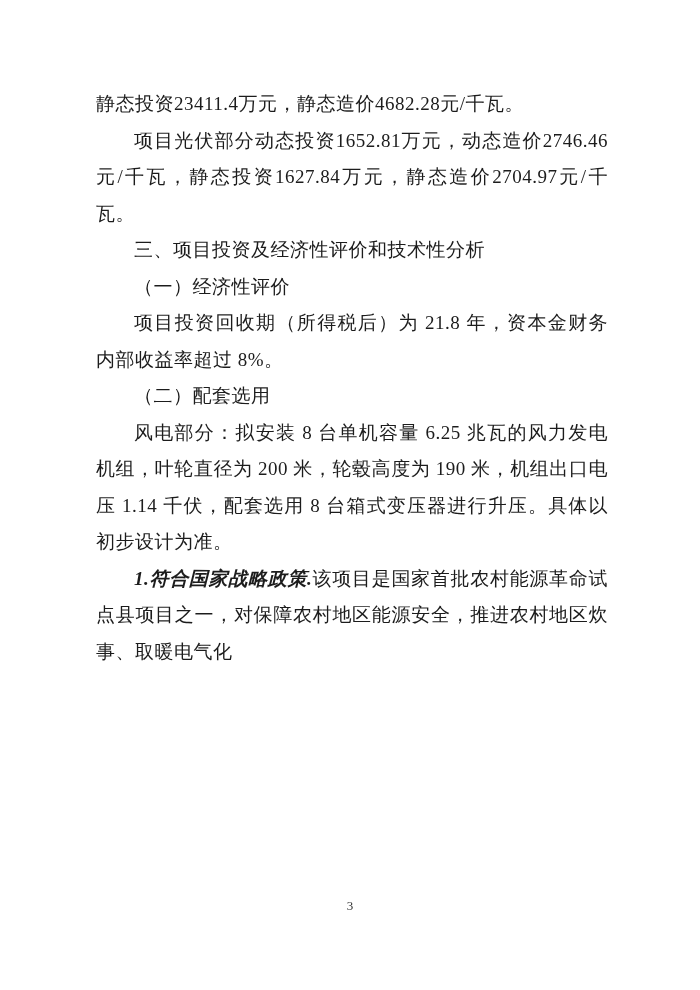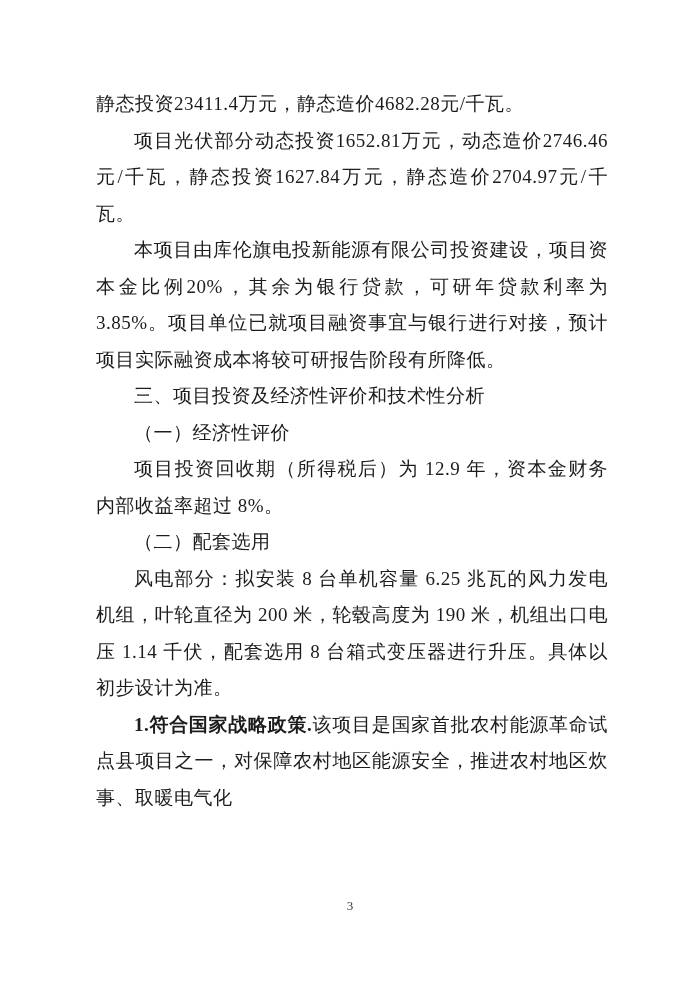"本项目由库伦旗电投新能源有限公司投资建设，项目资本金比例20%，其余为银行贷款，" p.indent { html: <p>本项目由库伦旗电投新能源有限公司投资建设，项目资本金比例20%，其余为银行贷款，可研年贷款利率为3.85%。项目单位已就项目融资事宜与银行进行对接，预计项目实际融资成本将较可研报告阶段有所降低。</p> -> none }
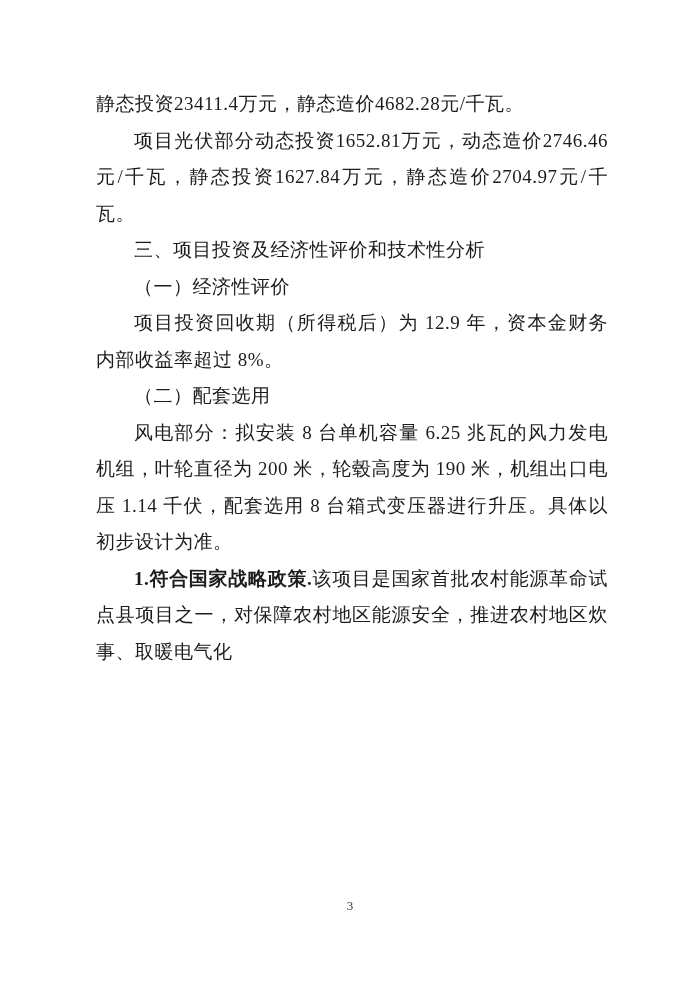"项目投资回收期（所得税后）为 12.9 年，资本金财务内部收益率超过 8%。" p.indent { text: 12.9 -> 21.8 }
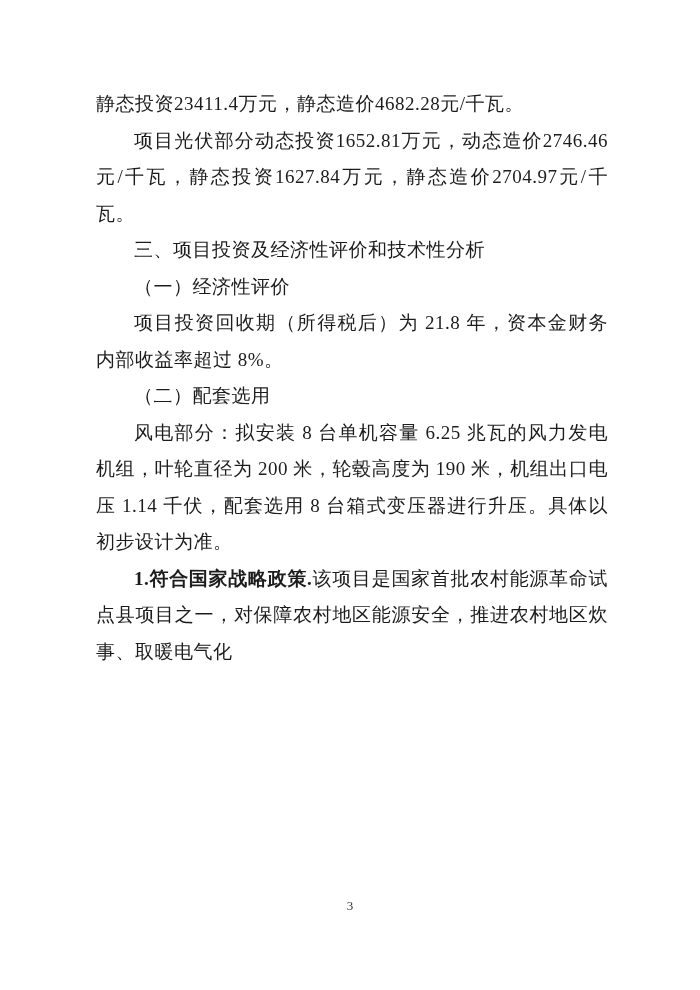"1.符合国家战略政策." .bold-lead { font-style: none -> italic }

---

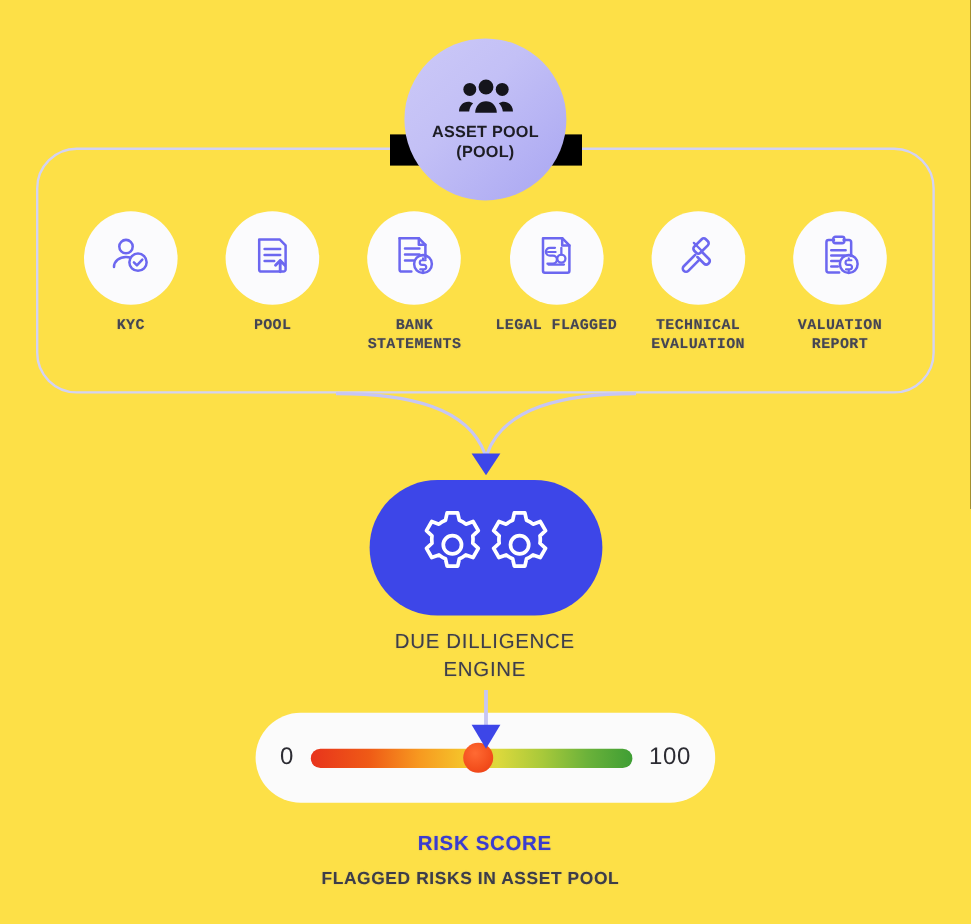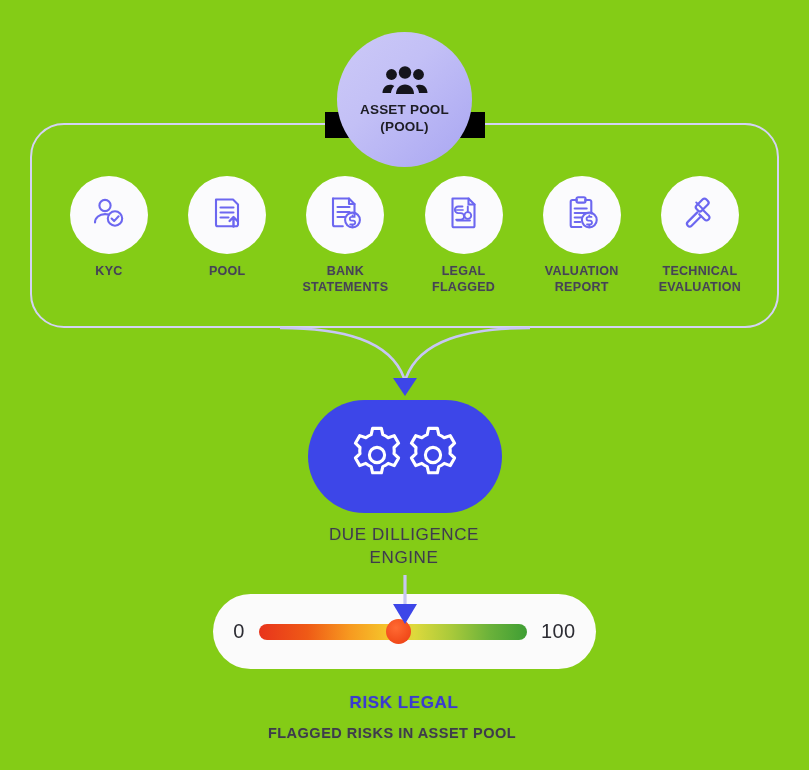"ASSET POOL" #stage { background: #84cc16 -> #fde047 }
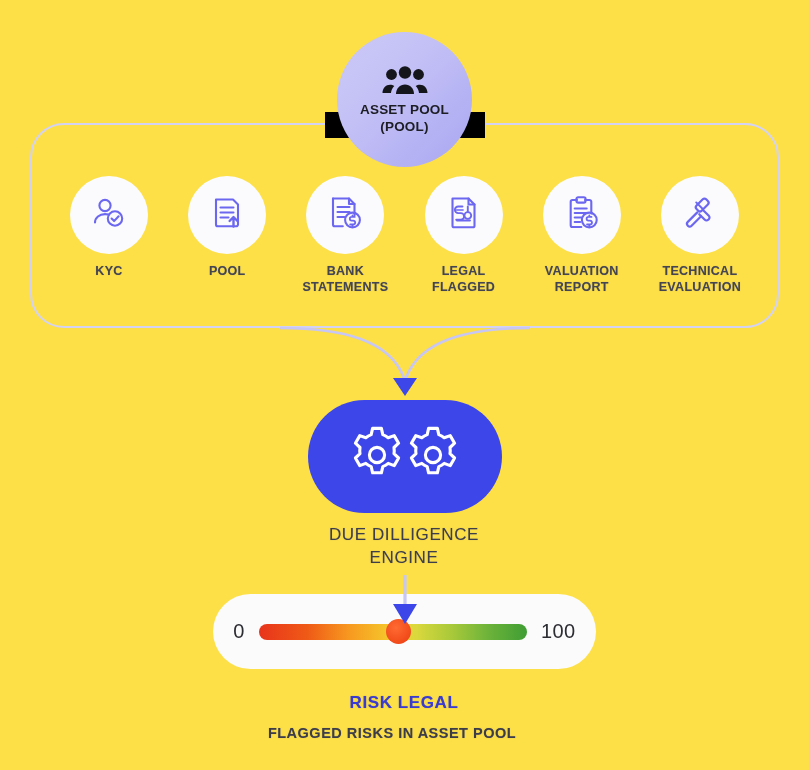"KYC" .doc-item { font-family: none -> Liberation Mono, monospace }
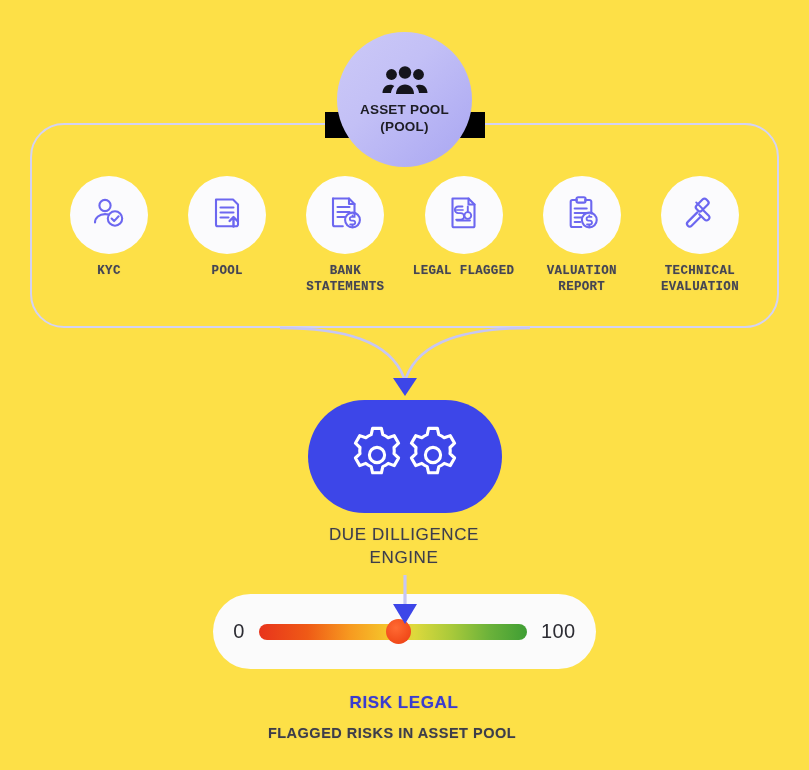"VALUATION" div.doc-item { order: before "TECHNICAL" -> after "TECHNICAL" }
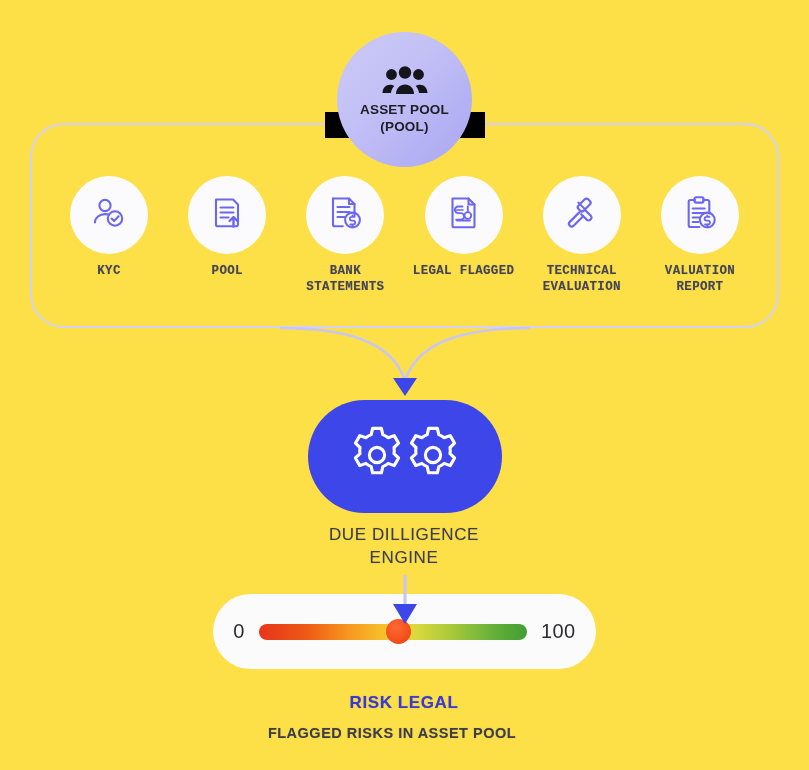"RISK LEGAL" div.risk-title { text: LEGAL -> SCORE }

### Action item
Pictures do not belong in the answer. Return the lines above starting at the one with "text: 12.9 ->" and ending at the one with "font-style: none ->", both kept, exactly.

### Final answer
"项目投资回收期（所得税后）为 12.9 年，资本金财务内部收益率超过 8%。" p.indent { text: 12.9 -> 21.8 }
"1.符合国家战略政策." .bold-lead { font-style: none -> italic }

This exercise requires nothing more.